Here, let \(r=0.8\), \(a_{11}=0.2\), \(a_{12}=0.8\), \(m=n=0.5\), \(d_{2}=0.2\), \(a_{22}=0.2\), \(a_{21}=0.6\), \(\beta=0.4\), \(d_{3}=0.2\), \(a_{33}=0.1\), \(x_{0}=0.6\), \(y_{10}=0.4\), \(y_{20}=0.2\), then \(E^{*}(x^{*},y_{1}^{*},y_{2}^{*})=(3.0401, 0.6872, 0.7488)\). At first, in the absence of noise, in view of Corollary 3, the equilibrium \(E^{*}(x^{*},y_{1}^{*},y_{2}^{*})\) of deterministic system (2) is globally asymptotically stable, Figure 1 confirms it. We choose \(\sigma_{1}=0.08\), \(\sigma_{2}=0.02\), \(\sigma_{3}=0.05\), then (4) is satisfied, \(a_{11}>m(r-a_{11}x^{*})\), \(\omega\approx0.01\), and \(\min\{a_{21}(a_{11}-m(r-a_{11}x^{*}))(1+ny_{1}^{*})(x^{*})^{2}, a_{12}a_{22}(1+mx^{*})(y_{1}^{*})^{2}, a_{12}a_{33}(1+mx^{*})(y_{2}^{*})^{2}\}\approx0.113\). Hence, the conditions of Theorem 7 are verified, there is a stationary distribution for system (5). Figure 1 shows that the solution of (5) is fluctuating around the positive equilibrium \(E^{*}\) of deterministic system (2) in a small neighborhood. In the last figure from Figure 1, we can see that all the solutions of system (5) are around \(E^{*}\), which illustrates that there is a stationary distribution for system (5).

Figure 1
figure 1

Solutions of systems ( 2 ) and ( 5 ). The black lines represent solutions of deterministic system (2), red lines are solutions of stochastic system (5), the last figure of Figure 1 is the population distribution of system (5) around \(E^{*}\).

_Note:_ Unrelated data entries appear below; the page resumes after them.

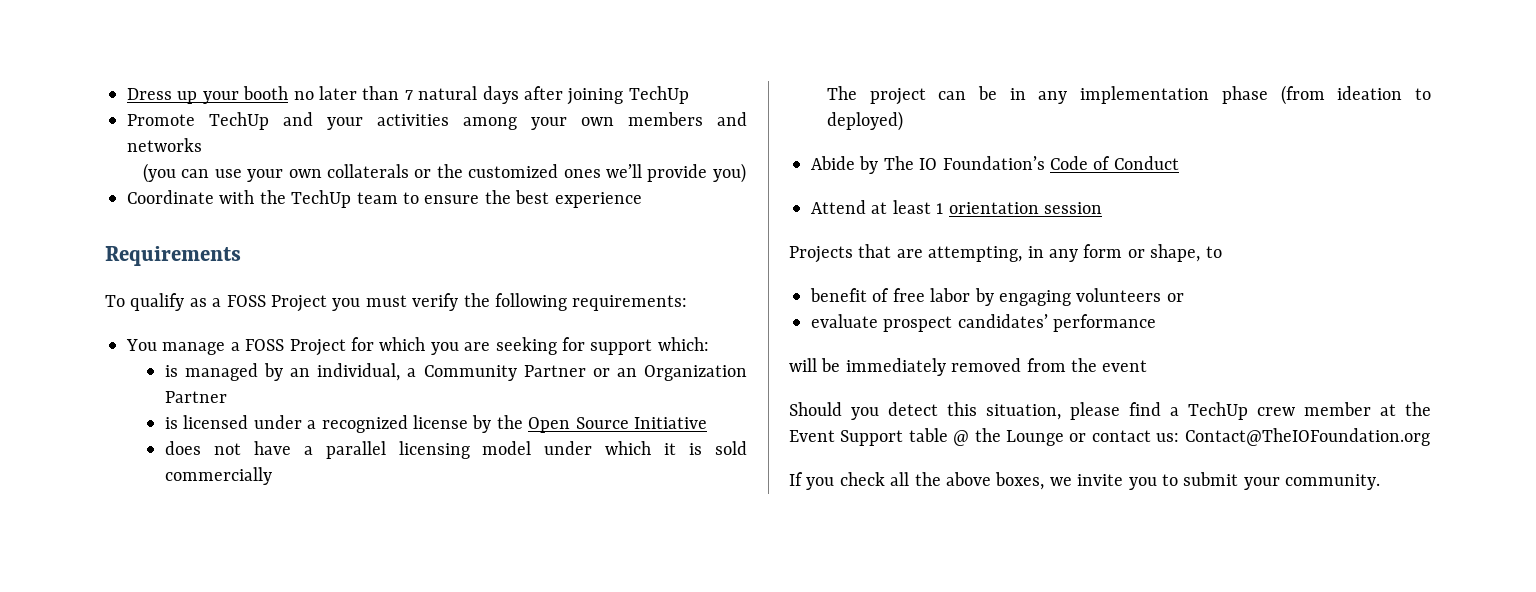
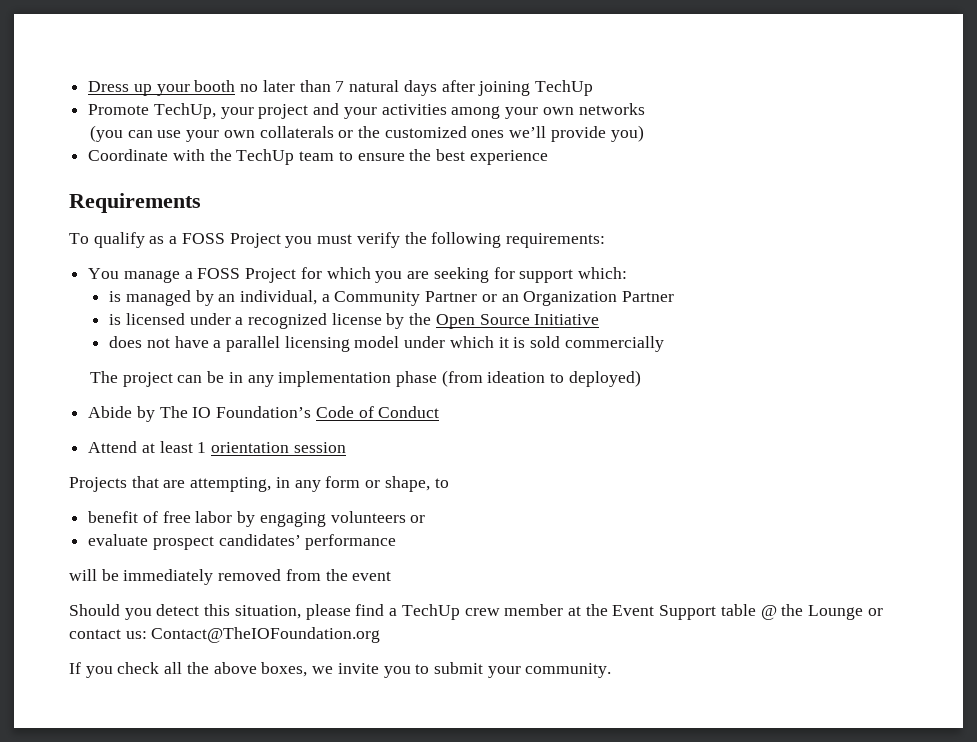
[209,112,269,130] TechUp -> [153,103,309,119] TechUp, your project
[628,112,747,126] members and -> (574, 111) none

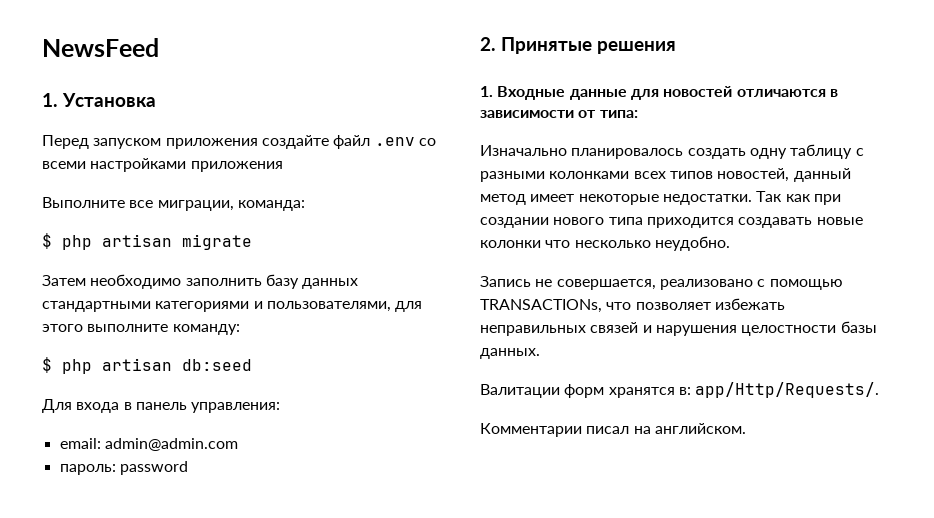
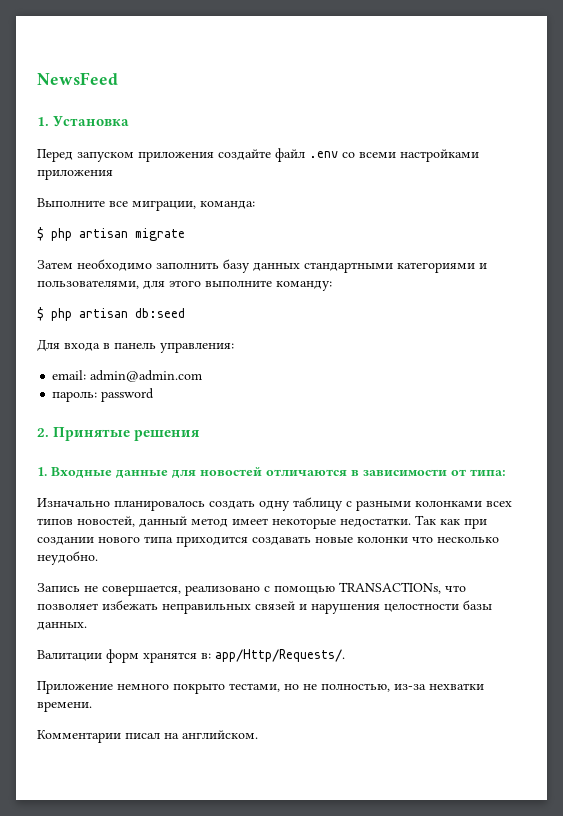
(880, 390) none -> [37,681,484,694] [37,701,92,712] // Приложение немного покрыто тестами, но не полностью, из-за нехватки времени.

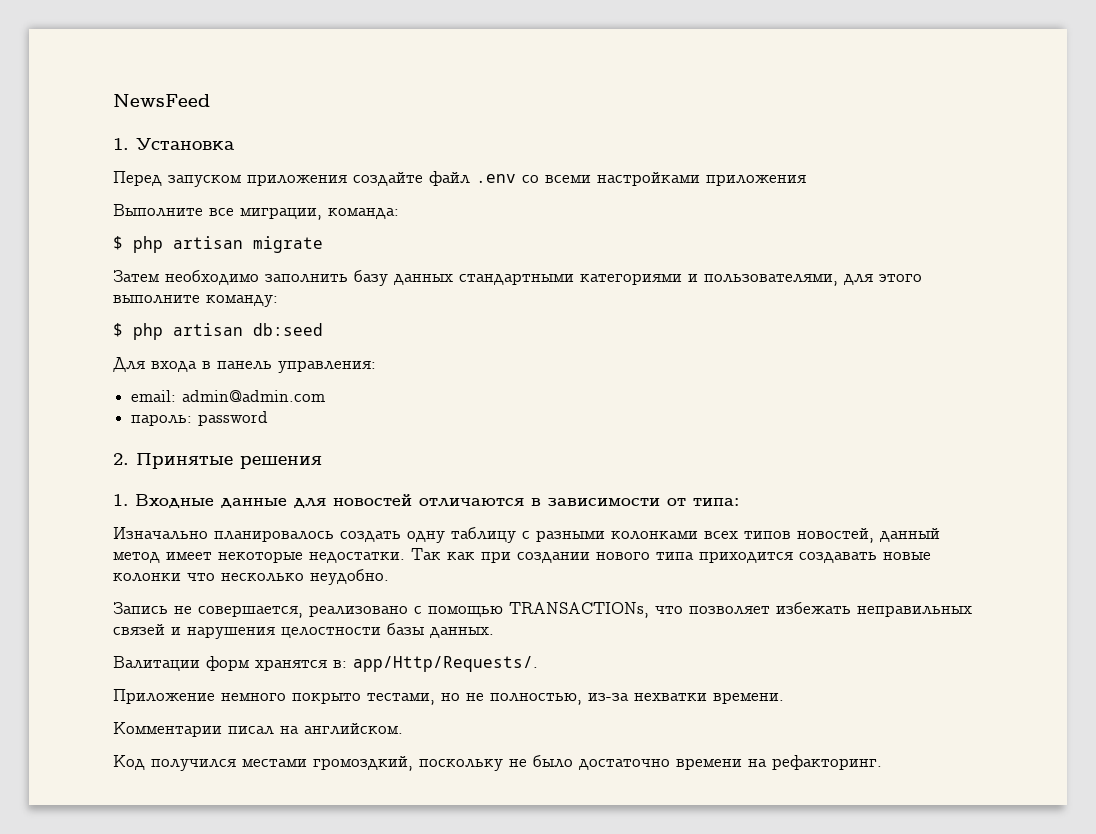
(258, 734) none -> [113,755,882,771] // Код получился местами громоздкий, поскольку не было достаточно времени на рефакторинг.

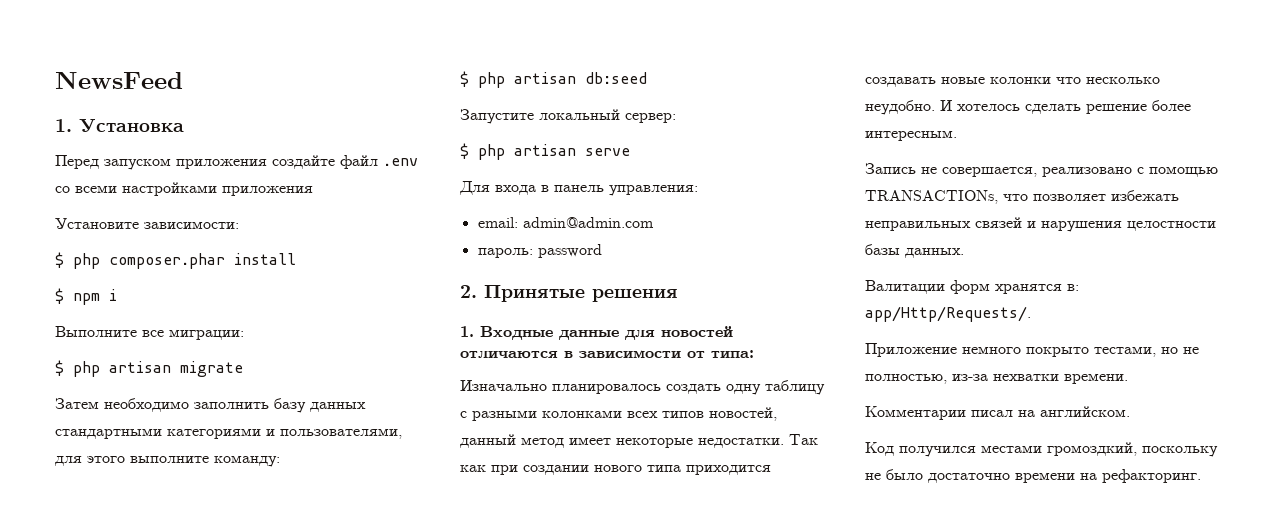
(806, 180) none -> [55,218,239,229] [55,252,296,269] [55,288,117,305] // Установите зависимости: // $ php composer.phar install // $ npm i
[240,207,399,220] миграции, команда: -> [169,329,244,340] миграции:
(323, 329) none -> [460,109,676,124] [460,143,630,160] // Запустите локальный сервер: // $ php artisan serve
(389, 577) none -> [940,100,1191,114] [865,130,957,141] И хотелось сделать решение более интересным.

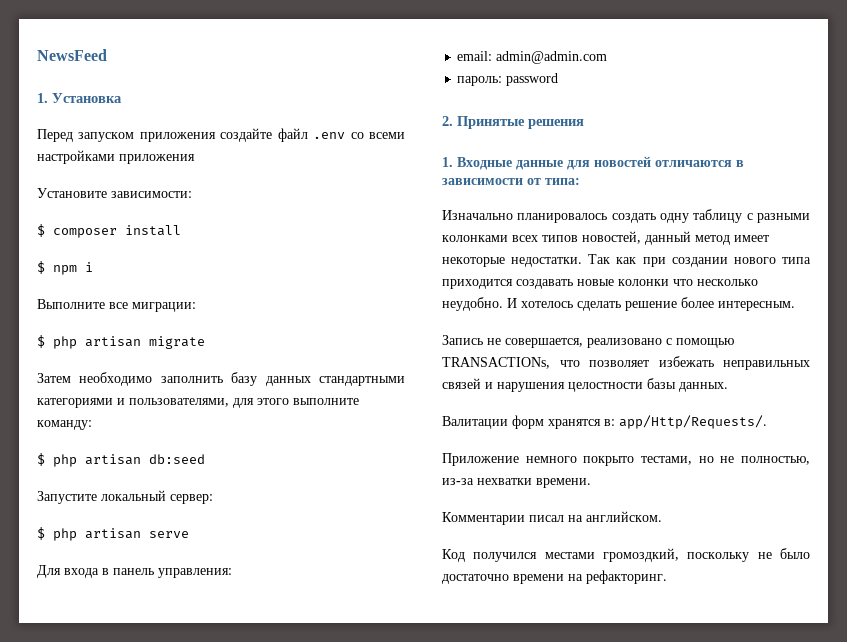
[73,253,225,269] php composer.phar -> [53,228,117,238] composer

Suffering large density of white noise, we can refer to Figure 2 which also simulates system (5). Here, we choose \(r=0.4\), \(\sigma_{1}=1\), \(\sigma _{2}=0.8\), \(\sigma_{3}=0.5\), the other parameters are the same, the conditions of Theorem 7 are not verified, then by Theorems 3 and 4, all the populations of stochastic system (5) will become extinct, which does not happen in the corresponding deterministic system (2). Figure 2 shows it.

Figure 2
figure 2

Solutions of systems ( 2 ) and ( 5 ). The red line represents the prey population, the purple line and black line are susceptible predator and infected predator population, respectively. The left figure is the solution of deterministic system (2), the right one is the solution of stochastic system (5).

7 Conclusions

A stochastic model corresponding to a predator-prey model with Beddington-DeAngelis functional response and disease in the predator population is investigated. We show that system (5) has a unique global positive solution as this is essential in any population dynamics model. We also give an estimate of the solution by the comparison theorem. The threshold between persistence in the mean and extinction for prey population is given. Sufficient conditions of extinction for both the susceptible predator and the infected predator are obtained. Furthermore, sufficient conditions of permanence for deterministic system (2) are derived in Additional file 1, which can give us a contrast between stochastic system (5) and its corresponding deterministic system (2). This shows that environmental perturbation will make the reduced population size. There is a stationary distribution for system (5) when the environmental noise is very small, we can consider it as stability in stochastic sense. By the way, conditions of global stability of system (2) can be established. Numerical simulations illustrate that if the positive equilibrium of the deterministic system is globally stable, then the stochastic model will preserve this nice property provided the noise is sufficiently small, but it is not true when the noise is large. All these consequences imply that the environmental white noise has an important effect on biological systems; therefore, it is more realistic and suitable to include random effects in the models.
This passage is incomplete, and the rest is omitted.